What happens with mitosis?

The process of mitosis is understood to mean the simple division of the nucleus, where at the end of a cell two identical daughter cells are formed. The function of mitosis is therefore the proliferation of cells.
In humans and animals virtually new cells are formed. Whether in growth, regeneration of injuries or the replacement of old cells, mitosis is responsible for the formation of new cells.
Mitosis is strictly distinguishable from meiosis, which reduces the number of chromosomes. See also: Comparison of mitosis and meiosis
Mitosis can be divided into the phases prophase, metaphase, anaphase and telophase:


The chromosomes, consisting of two identical chromatid strands (the red X in the brown cell nucleus in the figure), shorten and condense by being unfolded in the cell nucleus. Thereby they are brought into a, for mitosis necessary, transportable form.
In a prometaphase the surrounded kernel covers and releases chromosomes. In addition, the spindle apparatuses form on the edge of the cell. These consist of microtuboli and are important for transport of chromatids to poles later.
There is disagreement in science as to whether prometaphase is considered a separate phase or should be added to prophase. Regardless of how one decides, the prometaphase is mentioned here at least for the sake of completeness.

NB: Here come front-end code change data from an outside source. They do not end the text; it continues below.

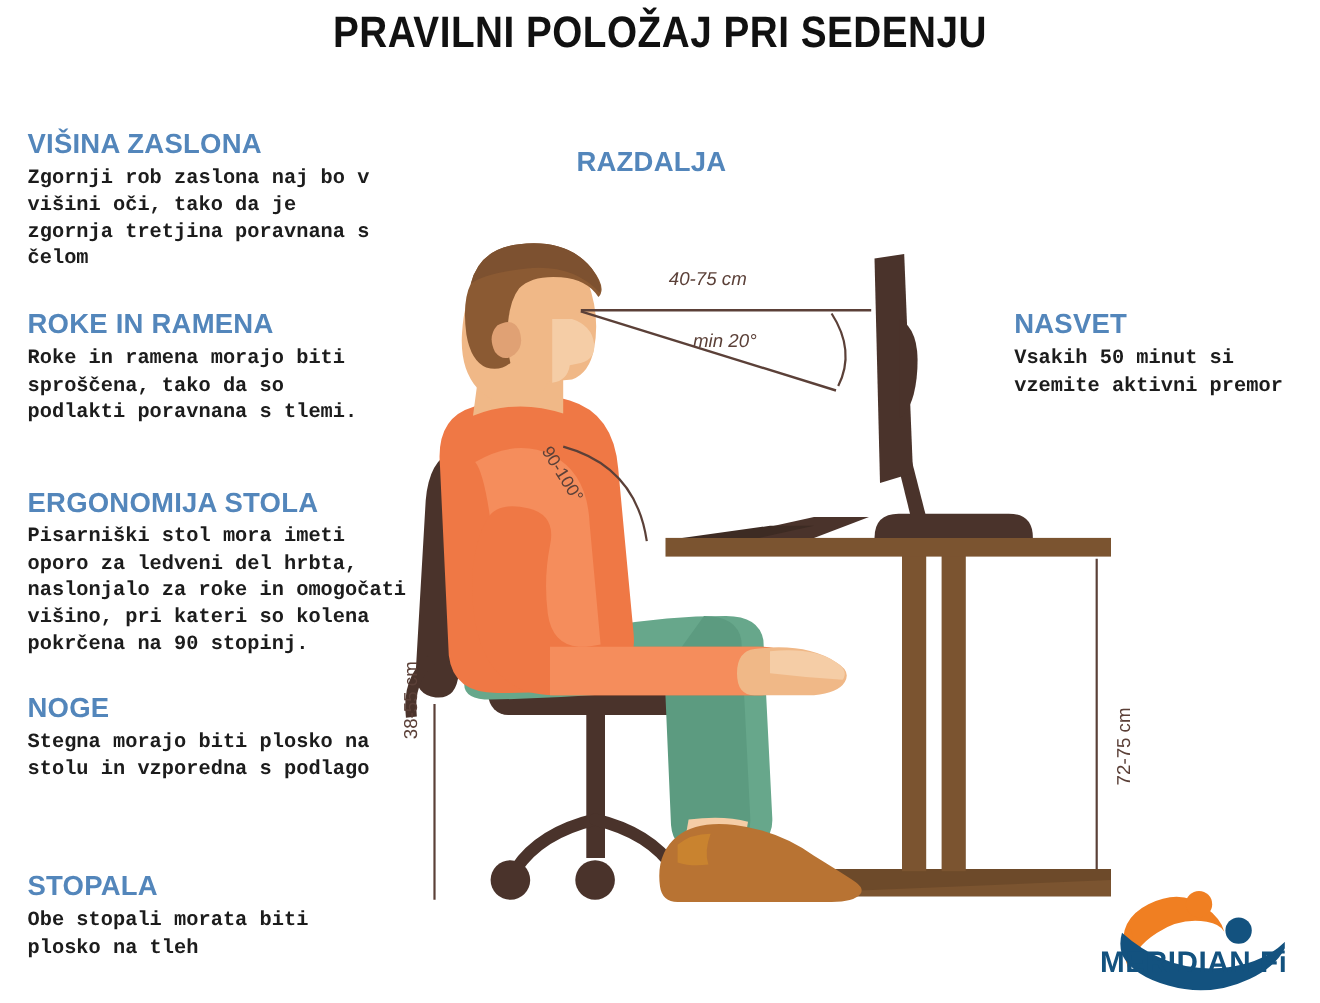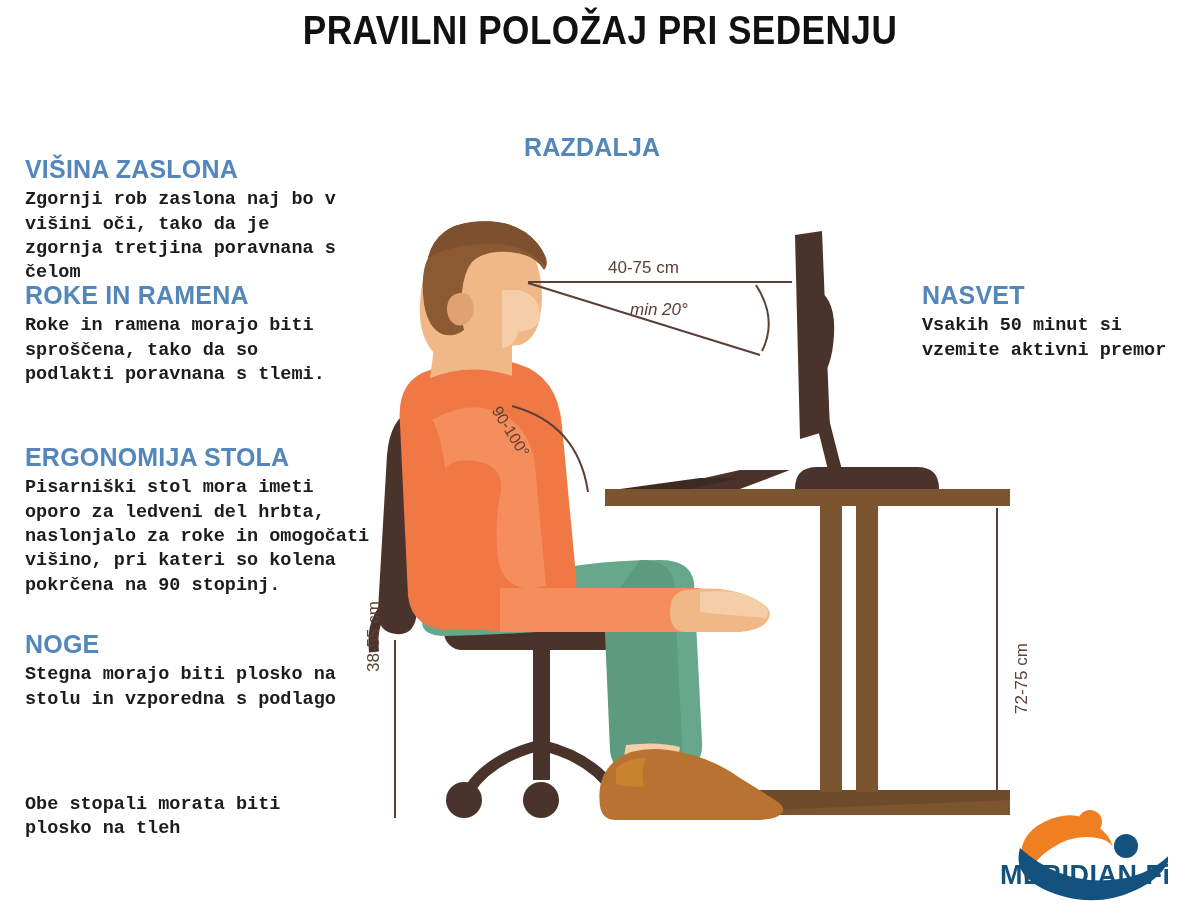"VIŠINA ZASLONA" #blk-visina { margin-top: 38px -> none }
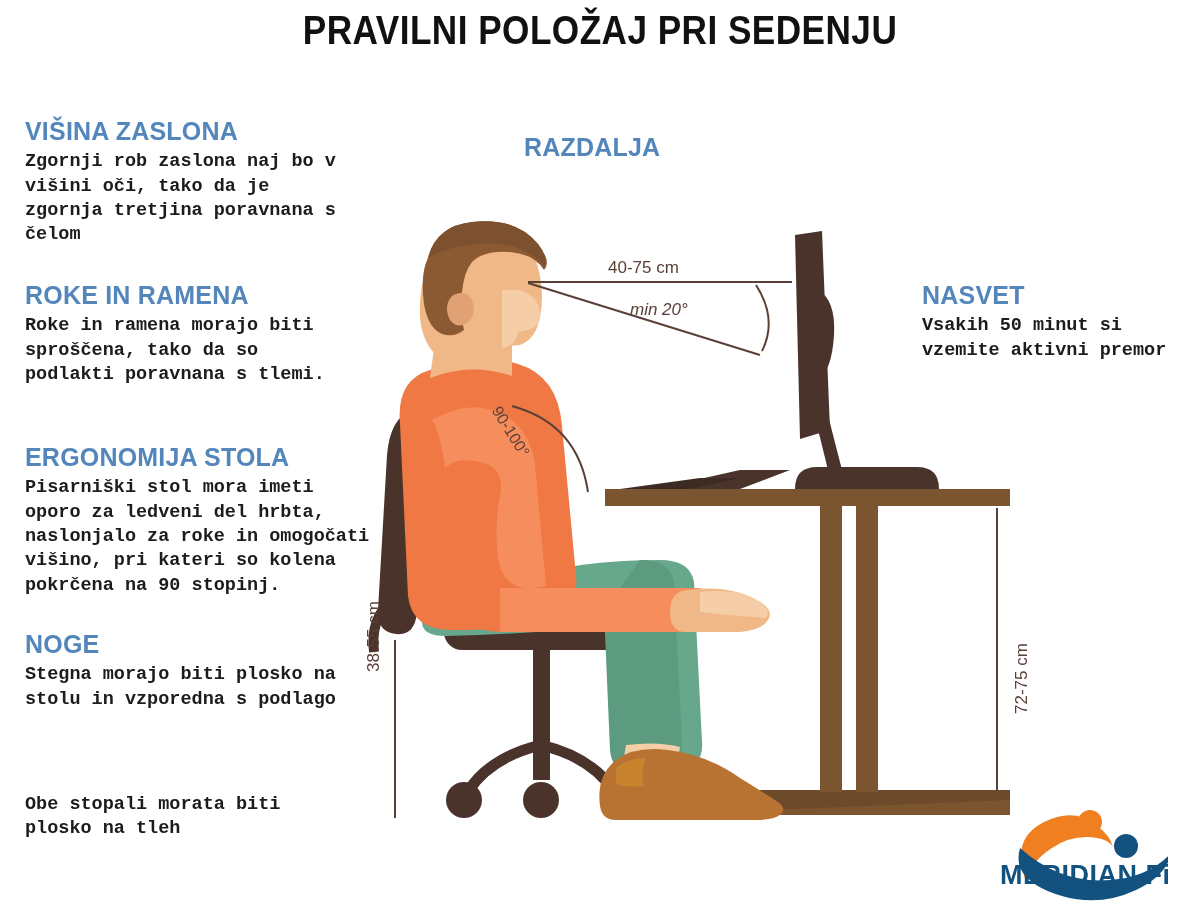"40-75 cm" #dim-4075 { font-style: none -> italic; top: 258px -> 244px }
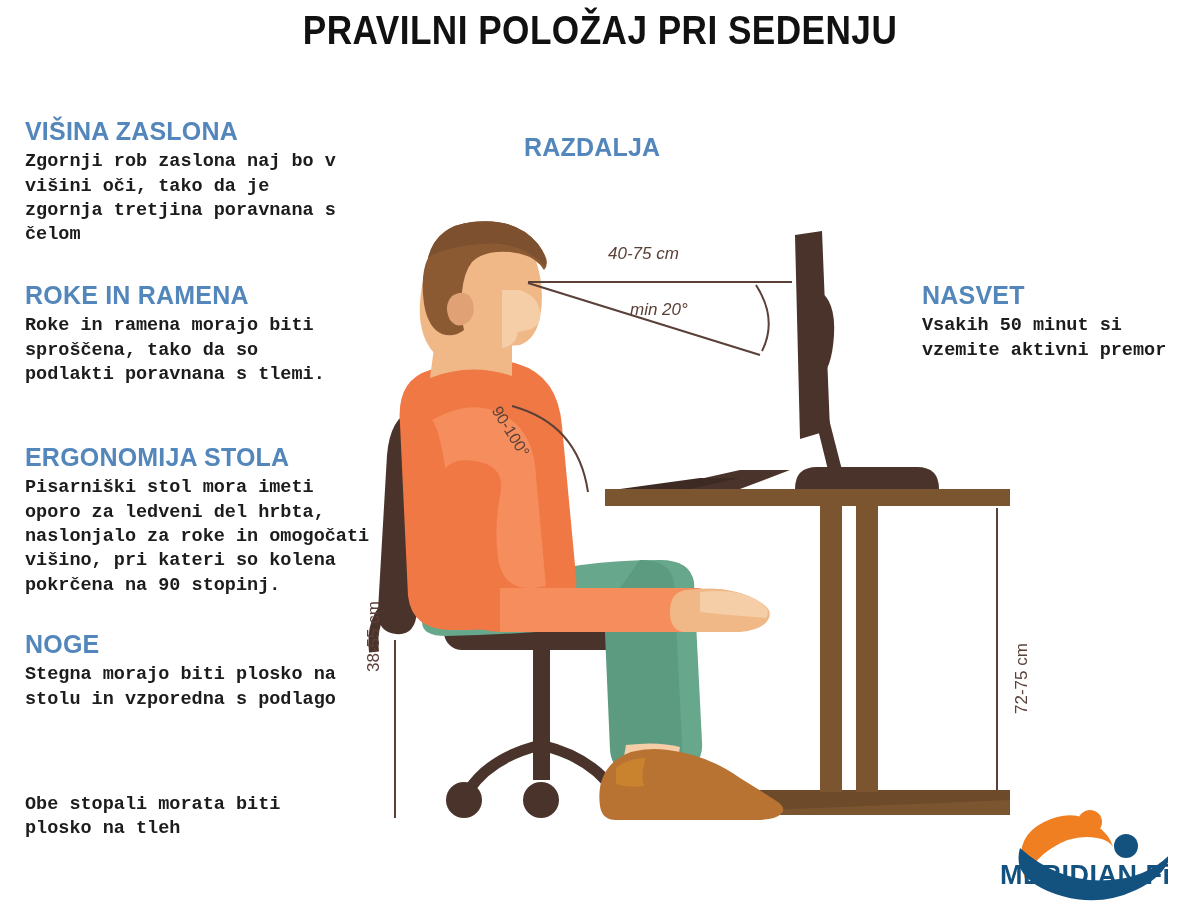"STOPALA" h2 { html: none -> <h2>STOPALA</h2> }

In the equatorial plane of the cell, the chromosomes arrange themselves. The spindle fibers (blue lines in the picture) now "dock" to the centromeres of the chromosomes. The centromere connects the two chromatids.


The spindle-mounted spindle fibers shorten and provide a pulling action. This separates the chromosomes into their two chromatid strands and pulls them to the opposite poles.
This means that each chromosome now has an identical chromatid strand at both poles.


Around the chromatid strands, a nuclear envelope now forms on both poles. The chromosomes are unfolded back to their original form. In addition, the division of the cell (cytokinesis) takes place in parallel, because there is only one cell with two nuclear shells (see right). The cytosyl (cell plasma) including the cell components is divided between the two daughter cells. Only in the context of interphase cell division is completed.


The interphase strictly speaking does not belong to the actual mitosis. It describes the period between the last and the next cell division.
In the two now formed nuclear shells are only one-order chromatids. For a new mitosis, however, the chromosomes must again be in the form of a double. This happens in the context of replication, so that afterwards each chromosome again consists of two identical chromatid strands. The process of mitosis can now start anew.